* SUPPLIED INFORMATION *
- - - -

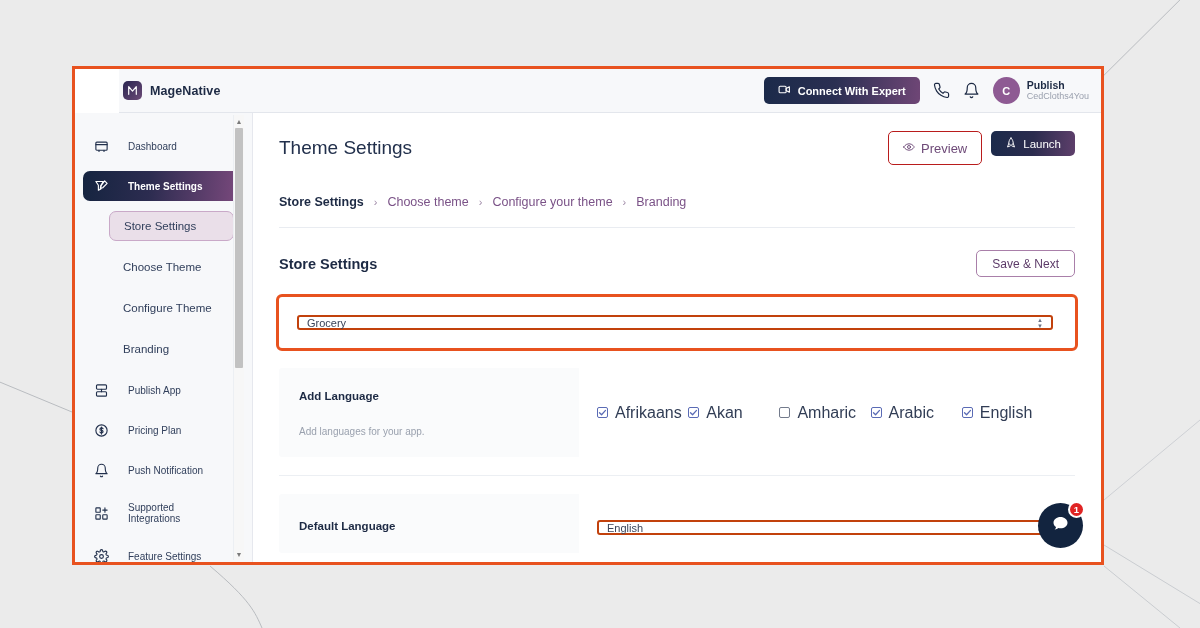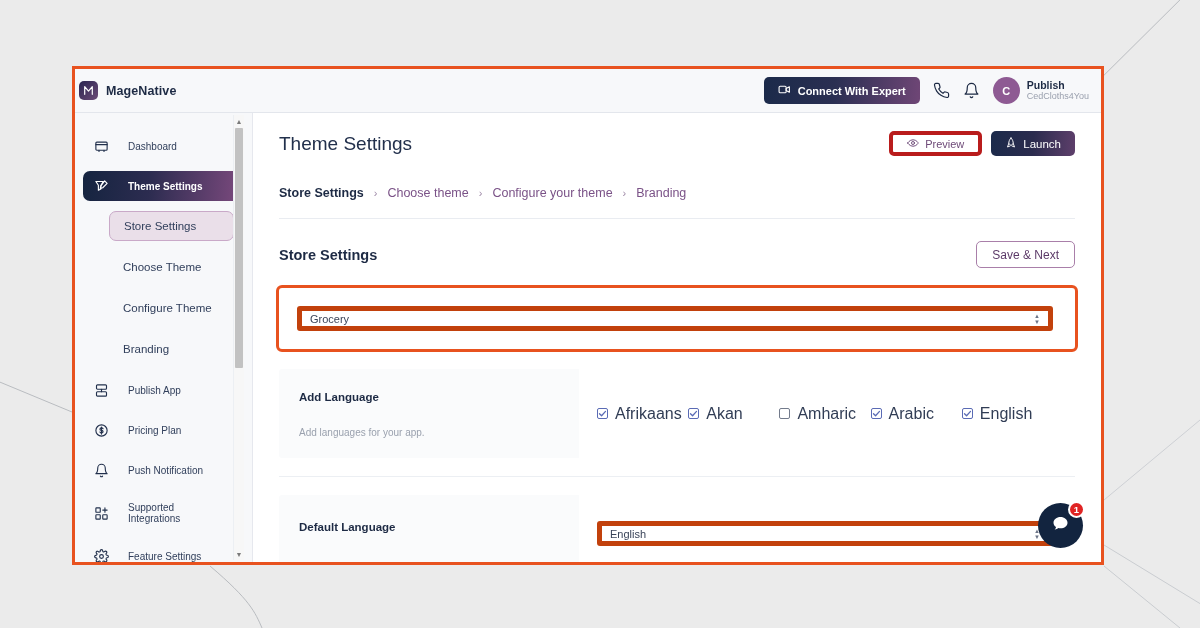--- a/index.html
+++ b/index.html
@@ -24,20 +24,21 @@
     display: flex; flex-direction: column;
   }
 
   
   .topbar {
     height: 44px; flex: 0 0 44px;
     background: #f7f8fa;
     border-bottom: 1px solid #e3e6ec;
     display: flex; 
     padding: 0 12px 0 4px;
+    margin-left: 44px;
   }
   .brand { display: flex; align-items: center; gap: 8px; }
   .brand-logo {
     width: 19px; height: 19px; border-radius: 5px;
     background: linear-gradient(135deg, #2a2550 0%, #6c4b77 100%);
     display: flex; align-items: center; justify-content: center;
   }
   .brand-name { font-size: 12.5px; font-weight: bold; color: #1d2a44; letter-spacing: .1px; }
   .topbar-right { margin-left: auto; display: flex; align-items: center; gap: 13px; }
 
@@ -103,23 +104,23 @@
   .sb-arrow { position: absolute; left: 0; right: 0; height: 12px; display: flex; align-items: center; justify-content: center; color: #7a7a7a; font-size: 7px; }
   .sb-arrow.up { top: 0; } .sb-arrow.down { bottom: 0; }
 
   
   .main { flex: 1; background: #fff; padding: 18px 26px 0 26px; min-width: 0; position: relative; overflow: hidden; }
   .page-head { display: flex; align-items: center; }
   .page-title { font-size: 19px; color: #22304c; font-weight: normal; }
   .head-actions { margin-left: auto; display: flex; gap: 9px; }
   .btn-preview {
     display: flex; align-items: center; gap: 6px;
-    height: 25px; padding: 8px 14px; border-radius: 5px;
-    border: 4px solid #b91c1c; background: #fff; color: #6e4a78;
-    font-size: 11px; cursor: pointer;
+    height: 25px; padding: 16px 14px; border-radius: 5px;
+    border: 1px solid #b91c1c; background: #fff; color: #6e4a78;
+    font-size: 13px; cursor: pointer;
   }
   .btn-launch {
     display: flex; align-items: center; gap: 6px;
     height: 25px; padding: 0 14px; border-radius: 5px; border: none;
     background: linear-gradient(95deg, #1b2a4a 0%, #2b2c4e 50%, #5e3f6b 100%);
     color: #fff; font-size: 11.5px; cursor: pointer;
   }
 
   .breadcrumb { display: flex; align-items: center; gap: 10px; margin-top: 30px; padding-bottom: 18px; border-bottom: 1px solid #e9ecf1; }
   .crumb { font-size: 12.5px; color: #7a5287; cursor: pointer; }
@@ -138,21 +139,21 @@
     display: flex; margin-top: 20px; background: #fafbfc;
     border-radius: 3px; position: relative;
   }
   .field-row.highlight { outline: 3px solid #e8521f; outline-offset: 0; }
   .field-left { width: 300px; flex: 0 0 300px; padding: 22px 0 20px 20px; }
   .field-label { font-size: 11.5px; font-weight: bold; color: #1d2a44; }
   .field-hint { font-size: 10px; color: #9aa1ae; margin-top: 24px; }
   .field-right { flex: 1; background: #fff; padding: 18px 22px 18px 18px; display: flex; align-items: center; }
 
   .select-box {
-    width: 100%; height: 25px; border: 5px solid #c2410c; border-radius: 3px;
+    width: 100%; height: 15px; border: 2px solid #c2410c; border-radius: 3px;
     background: #fff; display: flex; align-items: center; padding: 0 8px;
     font-size: 11px; color: #3a4459; cursor: pointer; position: relative;
   }
   .select-arrows {
     position: absolute; right: 8px; top: 50%; transform: translateY(-50%);
     display: flex; flex-direction: column; gap: 1px; line-height: 5px; color: #6b7487; font-size: 6px;
   }
 
   .check-row { display: flex; width: 100%; gap: 0; }
   .check-cell { flex: 1; display: flex; align-items: center; gap: 7px; font-size: 16px; color: #313d55; cursor: pointer; }

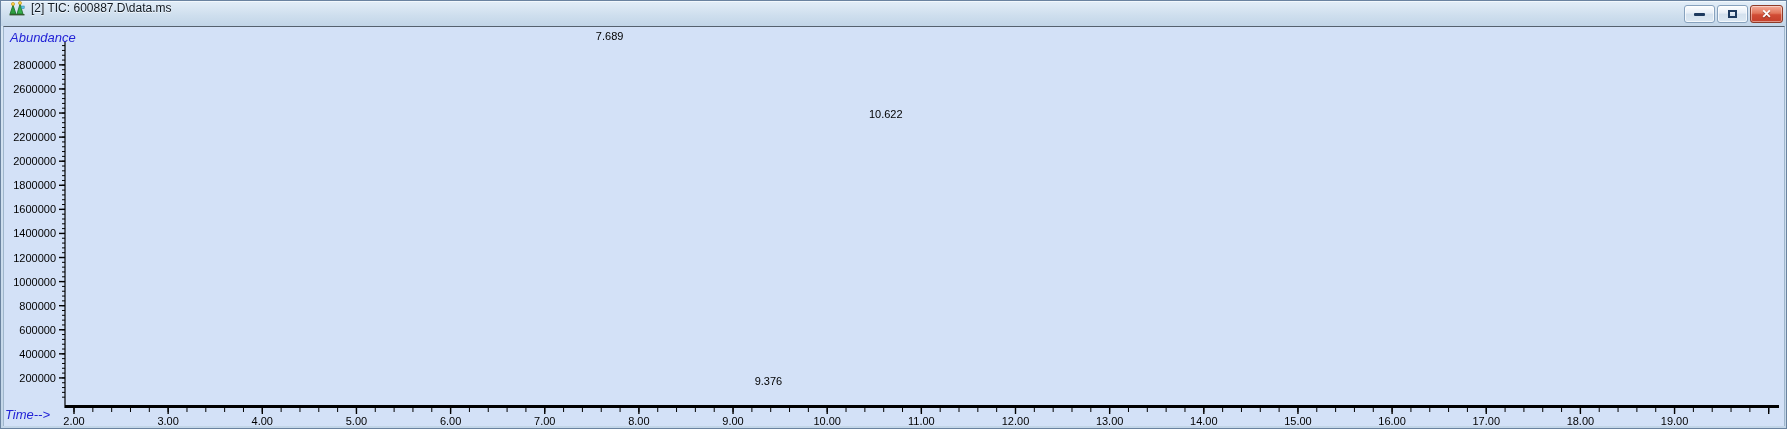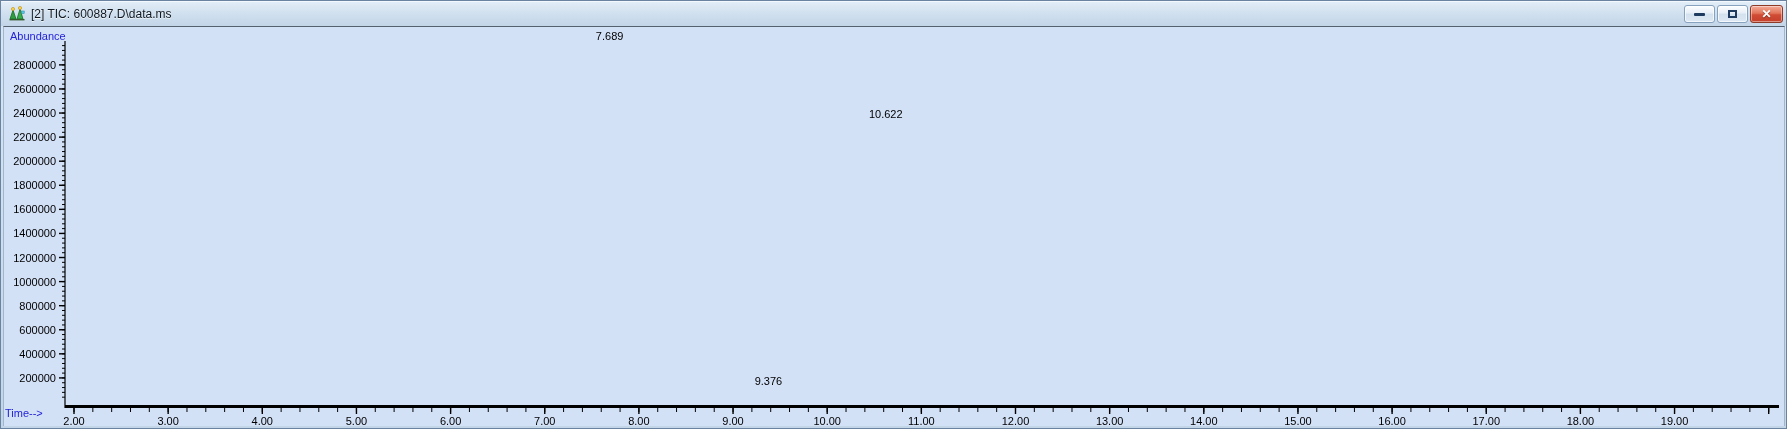--- a/index.html
+++ b/index.html
@@ -4,21 +4,21 @@
 <style>
   html,body{margin:0;padding:0;background:#eef2f6;font-family:"Liberation Sans",sans-serif;}
   .window{
     position:relative;width:1787px;height:429px;box-sizing:border-box;
     border:1px solid #6a83a0;
     background:linear-gradient(#d9e7f4,#c3d6e8);
     overflow:hidden;
   }
   .titlebar{
     position:absolute;left:0;top:0;right:0;height:25px;
-    display:flex;align-items:center;
+    display:flex;
     background:linear-gradient(#e3eef8,#cfdfee 55%,#c2d5e8);
     box-shadow:inset 0 1px 0 #f2f8fd;
   }
   .app-icon{width:16px;height:16px;margin:0 6px 0 8px;flex:0 0 auto;}
   .title-text{
     font-size:12px;color:#101820;white-space:nowrap;
     text-shadow:0 1px 0 #ffffffaa;
   }
   .winbtns{position:absolute;right:3px;top:4px;display:flex;gap:2px;}
   .wbtn{
@@ -36,21 +36,21 @@
   .glyph-restore{width:9px;height:8px;box-sizing:border-box;border:2px solid #1d3a5f;background:transparent;}
   .glyph-close{color:#fff;font-size:12px;font-weight:bold;line-height:1;text-shadow:0 1px 1px #00000066;}
   .client{
     position:absolute;left:2px;top:25px;width:1782px;height:400px;box-sizing:border-box;
     background:#d3e1f7;
     border-top:1px solid #55616e;
     border-left:1px solid #9fb6cc;border-right:1px solid #9fb6cc;
   }
   .client svg{position:absolute;left:0;top:0;display:block;}
   .axis-caption{
-    position:absolute;font-size:11px;color:#2323d6;white-space:nowrap;z-index:3;
+    position:absolute;font-size:13px;color:#2323d6;white-space:nowrap;z-index:3;font-style:italic;
   }
   #ylabel{left:6px;top:3px;}
   #xlabel{left:1px;top:380px;}
 </style>
 </head>
 <body>
 
 <div class="window">
 
   <div class="titlebar">

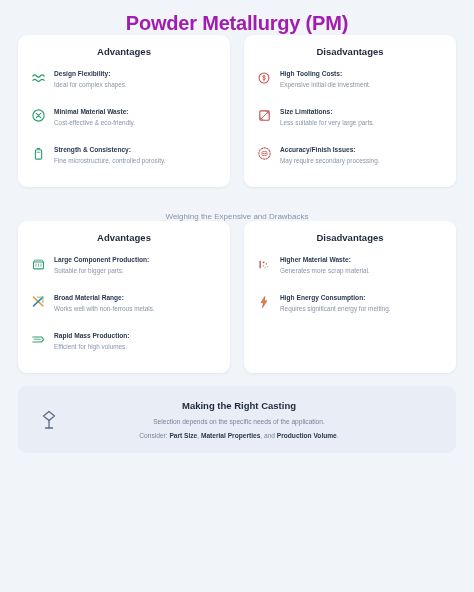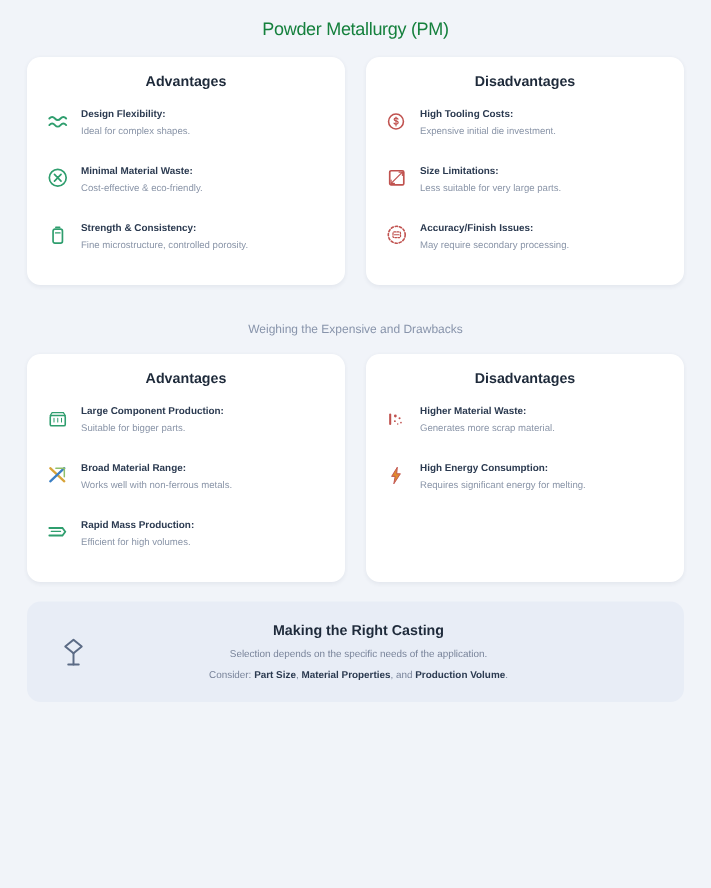--- a/index.html
+++ b/index.html
@@ -15,39 +15,38 @@
   .page {
     width: 474px;
     height: 592px;
     padding: 0 18px;
     position: relative;
   }
 
   
   .section-head { text-align: center; }
   .section-title {
-    font-size: 12px;
-    font-weight: normal;
-    color: #15803d;
+    font-size: 20px;
+    font-weight: bold;
+    color: #a21caf;
     letter-spacing: -0.2px;
   }
   .section-sub {
     font-size: 8px;
     color: #8894ab;
     margin-top: 4px;
   }
 
   .head-pm { padding-top: 12px; }
   .head-cast { padding-top: 21px; }
 
   
   .card-row {
     display: flex;
     gap: 14px;
-    margin-top: 12px;
   }
   .card {
     flex: 1 1 0;
     background: #ffffff;
     border-radius: 9px;
     box-shadow: 0 1px 3px rgba(40,55,85,0.07);
     padding: 11px 12px 12px 12px;
   }
   .card-pm { height: 152px; }
   .card-cast { height: 152px; }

- - - -

* TASK *
From the listing above, work out how many lines hold "bottom". The answer is the number and nothing more.

* TASK ANSWER *
3